▶ **Assigned task**
Line by line, set down all the data below exactly, omitting any picture.

━━ Listed entries ━━

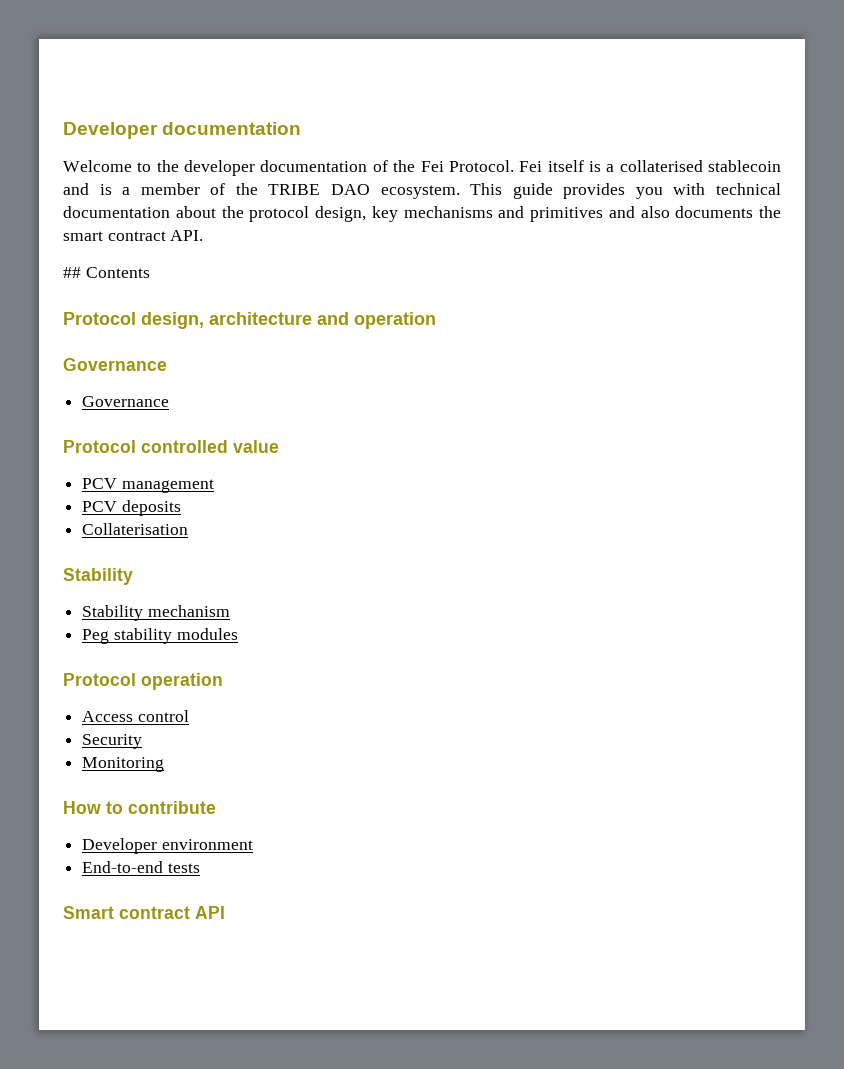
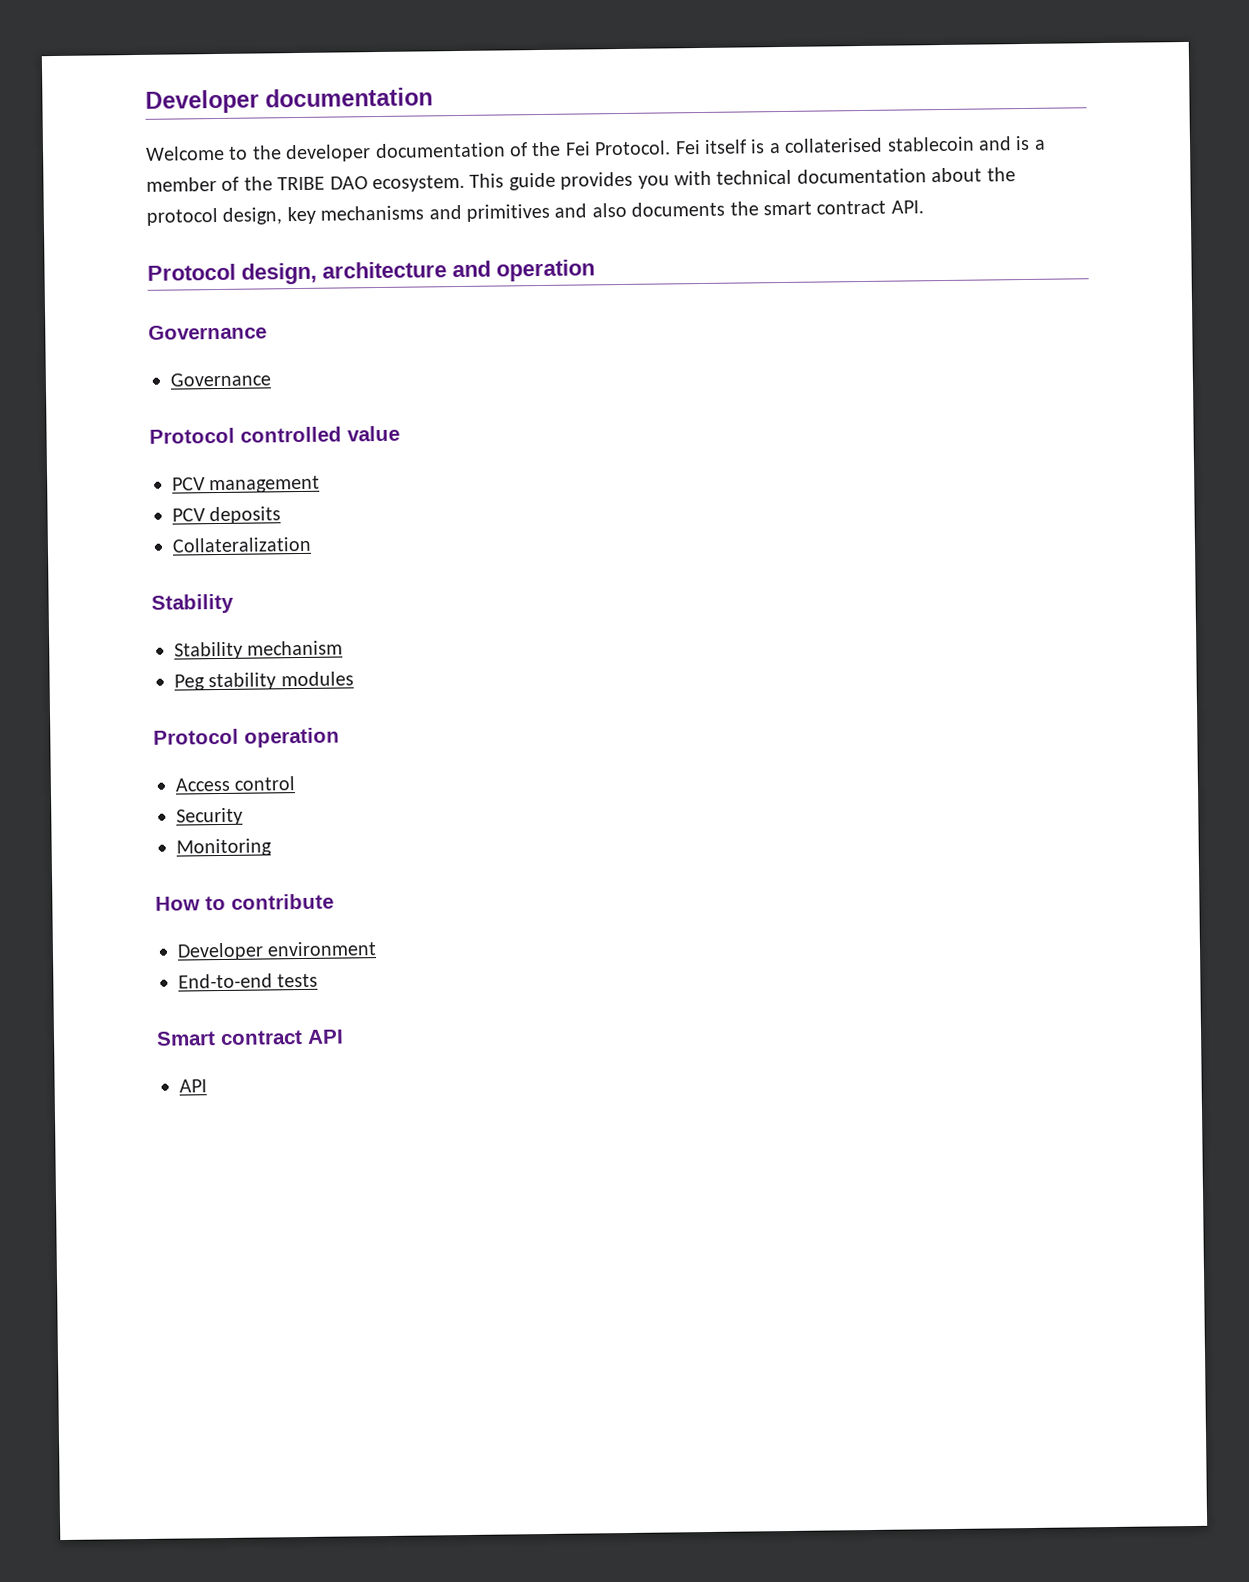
- ## Contents
- Collaterisation
+ Collateralization
  Smart contract API
+ API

━━━

▶ **Result for this exercise**
- ## Contents
- Collaterisation
+ Collateralization
  Smart contract API
+ API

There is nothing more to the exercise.